The required response is the number of lines in the entries that include the word "logo", with nothing added.

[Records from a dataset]
================================

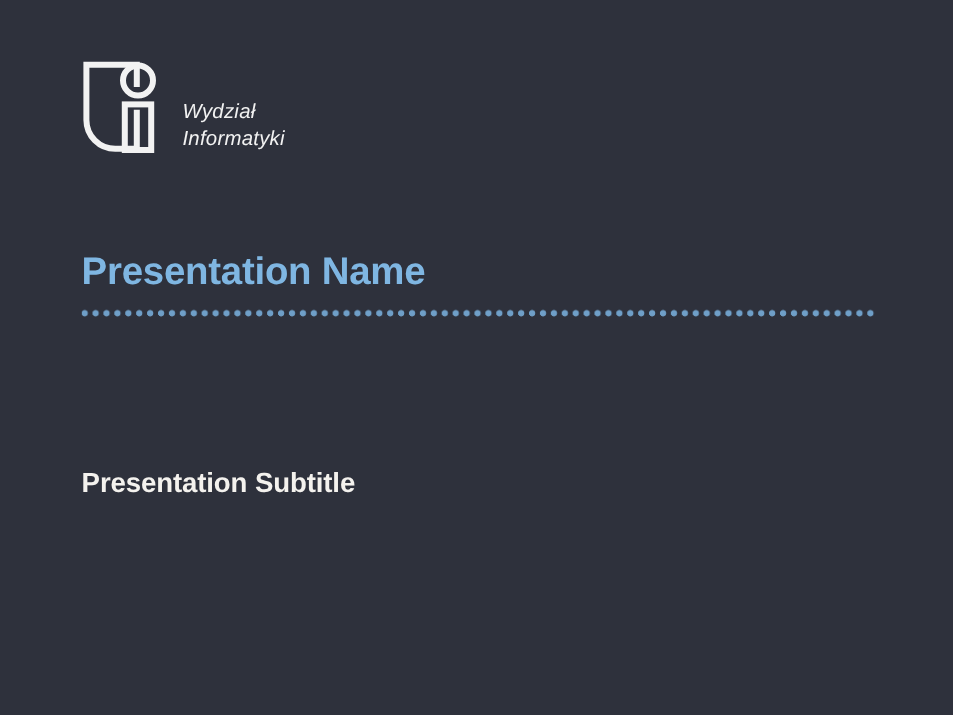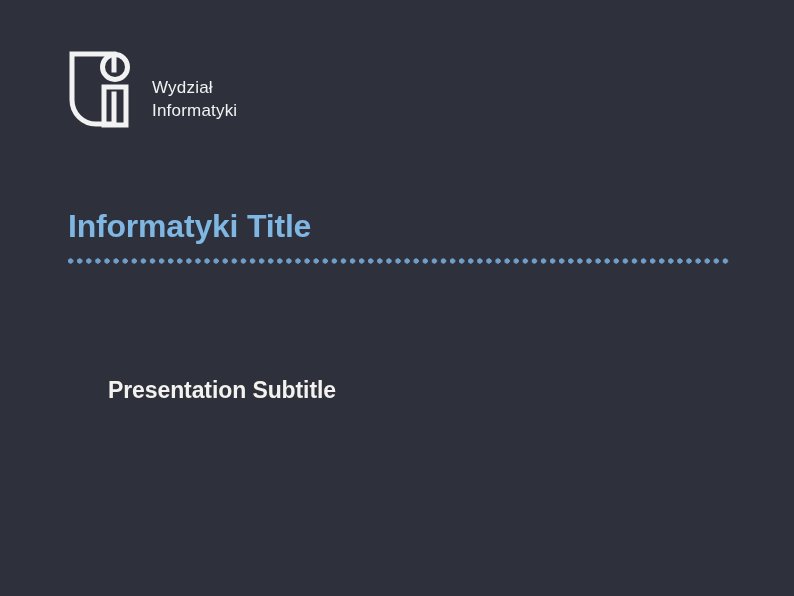--- a/index.html
+++ b/index.html
@@ -21,21 +21,22 @@
     height: 596px;
     background: #2e313c;
   }
 
   
   #logo-block {
     position: absolute;
     left: 68px;
     top: 50px;
     display: flex;
-    align-items: flex-start;
+    align-items: center;
+    font-style: italic;
   }
 
   #logo-mark {
     width: 68px;
     height: 82px;
     flex: 0 0 auto;
     display: block;
   }
 
   #logo-text {
@@ -74,28 +75,27 @@
         #6f9fc8 0px, #6f9fc8 2.4px,
         rgba(111,159,200,0) 2.9px);
     background-size: 9.1px 6px;
     background-repeat: repeat-x;
   }
 
   
   #subtitle {
     position: absolute;
     left: 68px;
-    top: 375px;
+    top: 387px;
     color: #f4f2ee;
     font-size: 23px;
     line-height: 30px;
     font-weight: bold;
     letter-spacing: -0.1px;
     white-space: nowrap;
-    margin-left: 40px;
   }
 
   #author {
     position: absolute;
     left: 68px;
     top: 428px;
     color: #dcdcdc;
     font-size: 20px;
     line-height: 27px;
     font-weight: bold;
@@ -119,20 +119,20 @@
       <rect x="36" y="37" width="22" height="38" fill="none" stroke="#f2f2f2" stroke-width="5"></rect>
     </svg>
 
     <div id="logo-text">
       <div>Wydział</div>
       <div>Informatyki</div>
     </div>
 
   </div>
 
-  <h1 id="title">Informatyki Title</h1>
+  <h1 id="title">Presentation Name</h1>
 
   <div id="dotted-rule"></div>
 
   <h2 id="subtitle">Presentation Subtitle</h2>
 
 
 </div>
 
 </body></html>

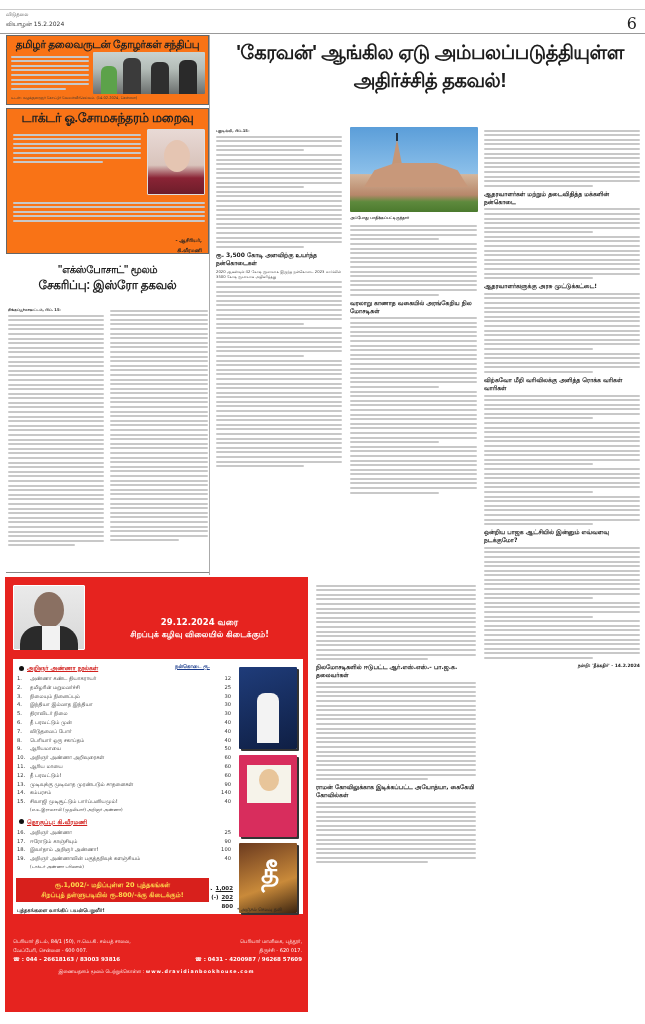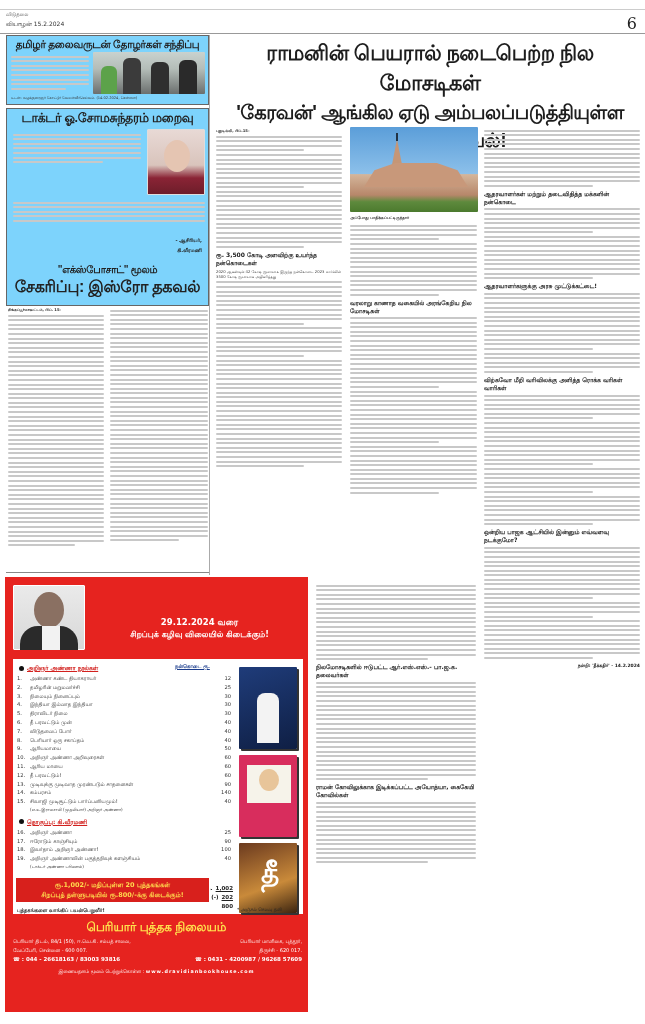--- a/index.html
+++ b/index.html
@@ -2,21 +2,21 @@
 <html><head>
 <meta charset="utf-8">
 <style>
 *{box-sizing:border-box;margin:0;padding:0}
 body{width:645px;height:1024px;background:#fff;font-family:"DejaVu Sans",sans-serif;color:#222;overflow:hidden;position:relative}
 .hdr{position:absolute;left:0;top:0;width:645px;height:36px}
 .hdr .paper{position:absolute;left:6px;top:11px;font-size:5px;color:#555}
 .hdr .date{position:absolute;left:6px;top:20px;font-size:6px;color:#333}
 .hdr .pg{position:absolute;right:8px;top:14px;font-family:"DejaVu Serif",serif;font-size:16px;color:#222}
 .hr{position:absolute;background:#999}
-.box{position:absolute;border:1px solid #666;background:#7dd3fc}
+.box{position:absolute;border:1px solid #666;background:#f97316}
 .bhead{font-weight:bold;text-align:center;color:#222;font-family:"Liberation Sans",sans-serif;letter-spacing:-0.3px}
 .ph{position:absolute;border-radius:1px}
 .txt{position:absolute}
 .line{height:2px;background:#c8c8c8;margin:2.6px 0;border-radius:1px}
 .line.s{width:70%}
 .caption{font-size:4px;color:#333}
 .mainhead{position:absolute;left:215px;top:38px;width:430px;text-align:center;font-family:"Liberation Sans",sans-serif;font-weight:bold;color:#1d1d1d;letter-spacing:-0.5px}
 .subh{font-weight:bold;font-size:6px;color:#222;margin:3px 0 2px;line-height:8px}
 .ad{position:absolute;left:5px;top:577px;width:303px;height:435px;background:#e6231f}
 .adhead{position:absolute;left:87px;top:8px;width:215px;text-align:center;color:#fff;font-weight:bold;font-size:17px;font-family:"Liberation Sans",sans-serif;text-shadow:1px 1px 0 #a00}
@@ -55,21 +55,21 @@
   </div>
   <div class="ph" style="left:86px;top:16px;width:112px;height:42px;background:linear-gradient(180deg,#c9d2cf 0%,#b4bdb8 40%,#6b6f6e 100%)">
     <div style="position:absolute;left:8px;top:14px;width:16px;height:28px;background:#5ca24a;border-radius:6px 6px 0 0"></div>
     <div style="position:absolute;left:30px;top:6px;width:18px;height:36px;background:#3b3b3b;border-radius:6px 6px 0 0"></div>
     <div style="position:absolute;left:58px;top:10px;width:18px;height:32px;background:#2f2f2f;border-radius:6px 6px 0 0"></div>
     <div style="position:absolute;left:86px;top:8px;width:18px;height:34px;background:#2a2a2a;border-radius:6px 6px 0 0"></div>
   </div>
   <div class="txt caption" style="left:4px;top:60px;width:195px;white-space:nowrap;overflow:hidden;font-size:3.6px">உடன்: வழக்குரைஞர் கோட்டூர் வேலன்வீர்செல்வம். (14.02.2024, சென்னை)</div>
 </div>
 
-<div class="box" style="left:6px;top:108px;width:203px;height:198px">
+<div class="box" style="left:6px;top:108px;width:203px;height:146px">
   <div class="bhead" style="font-size:12.5px;margin-top:2px">டாக்டர் ஓ.சோமசுந்தரம் மறைவு</div>
   <div class="txt" style="left:6px;top:22px;width:128px">
     <div class="line"></div>
       <div class="line"></div>
       <div class="line"></div>
       <div class="line"></div>
       <div class="line"></div>
       <div class="line"></div>
       <div class="line s"></div>
   </div>
@@ -82,21 +82,21 @@
       <div class="line"></div>
       <div class="line"></div>
       <div class="line"></div>
   </div>
   <div class="txt" style="right:6px;top:128px;font-size:5px;font-weight:bold">- ஆசிரியர்,</div>
   <div class="txt" style="right:6px;top:138px;font-size:5px;font-weight:bold">கி.வீரமணி</div>
 </div>
 
 <div class="txt" style="left:6px;top:264px;width:203px">
   <div class="bhead" style="font-size:10px">"எக்ஸ்போசாட்" மூலம்</div>
-  <div class="bhead" style="font-size:16px;margin-top:1px">சேகரிப்பு: இஸ்ரோ தகவல்</div>
+  <div class="bhead" style="font-size:12px;margin-top:1px">சேகரிப்பு: இஸ்ரோ தகவல்</div>
 </div>
 <div class="txt" style="left:8px;top:307px;width:96px">
   <div class="caption" style="font-weight:bold;font-size:3.8px;white-space:nowrap;overflow:hidden">சிங்கப்பூர்மாவட்டம், பிப். 15-</div>
   <div class="line"></div>
     <div class="line"></div>
     <div class="line"></div>
     <div class="line"></div>
     <div class="line"></div>
     <div class="line"></div>
     <div class="line"></div>
@@ -195,21 +195,20 @@
     <div class="line"></div>
     <div class="line"></div>
     <div class="line"></div>
     <div class="line"></div>
     <div class="line s"></div>
 </div>
 <div class="hr" style="left:209px;top:35px;width:1px;height:540px;background:#aaa"></div>
 <div class="hr" style="left:6px;top:572px;width:203px;height:1px;background:#888"></div>
 
 <div class="mainhead">
-  <div style="font-size:21px;line-height:30px">ராமனின் பெயரால் நடைபெற்ற நில மோசடிகள்</div>
   <div style="font-size:19.5px;line-height:28px">'கேரவன்' ஆங்கில ஏடு அம்பலப்படுத்தியுள்ள அதிர்ச்சித் தகவல்!</div>
 </div>
 
 <div class="txt" style="left:216px;top:128px;width:126px">
   <div class="caption" style="font-weight:bold;font-size:3.8px">புதுடில்லி, பிப்.15-</div>
   <div class="line"></div>
     <div class="line"></div>
     <div class="line"></div>
     <div class="line s"></div>
   <div class="line"></div>
@@ -664,21 +663,20 @@
   </div>
 
   <div class="txt" style="left:10px;top:300px;width:195px;height:26px;background:#d8201c;border:1px solid #fff">
     <div style="color:#ffd94d;text-align:center;font-size:6.5px;font-weight:bold;margin-top:3px">ரூ.1,002/- மதிப்புள்ள 20 புத்தகங்கள்</div>
     <div style="color:#ffd94d;text-align:center;font-size:6.5px;font-weight:bold;margin-top:2px">சிறப்புத் தள்ளுபடியில் ரூ.800/-க்கு கிடைக்கும்!</div>
   </div>
   <div class="txt" style="left:12px;top:330px;font-size:5px;color:#222;font-weight:bold">புத்தகங்களை வாங்கிப் பயன்பெறுவீர்!</div>
   <div class="txt" style="left:232px;top:330px;font-size:4.5px;color:#222;white-space:nowrap">* அஞ்சல் செலவு தனி</div>
 
   <div class="footer">
-    <div style="text-align:center;color:#ffe14d;font-weight:bold;font-size:12px;margin-top:3px;font-family:'Liberation Sans',sans-serif">பெரியார் புத்தக நிலையம்</div>
     <div style="position:absolute;left:8px;top:20px;width:150px;color:#fff;font-size:5px;line-height:9px">
       <div>பெரியார் திடல், 84/1 (50), ஈ.வெ.கி. சம்பத் சாலை,</div>
       <div>வேப்பேரி, சென்னை - 600 007.</div>
       <div style="font-weight:bold;font-size:5.5px">☎ : 044 - 26618163 / 83003 93816</div>
     </div>
     <div style="position:absolute;right:6px;top:20px;width:140px;color:#fff;font-size:5px;line-height:9px;text-align:right">
       <div>பெரியார் மாளிகை, புத்தூர்,</div>
       <div>திருச்சி - 620 017.</div>
       <div style="font-weight:bold;font-size:5.5px">☎ : 0431 - 4200987 / 96268 57609</div>
     </div>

================================

→ RESULT FOR THIS EXERCISE:
4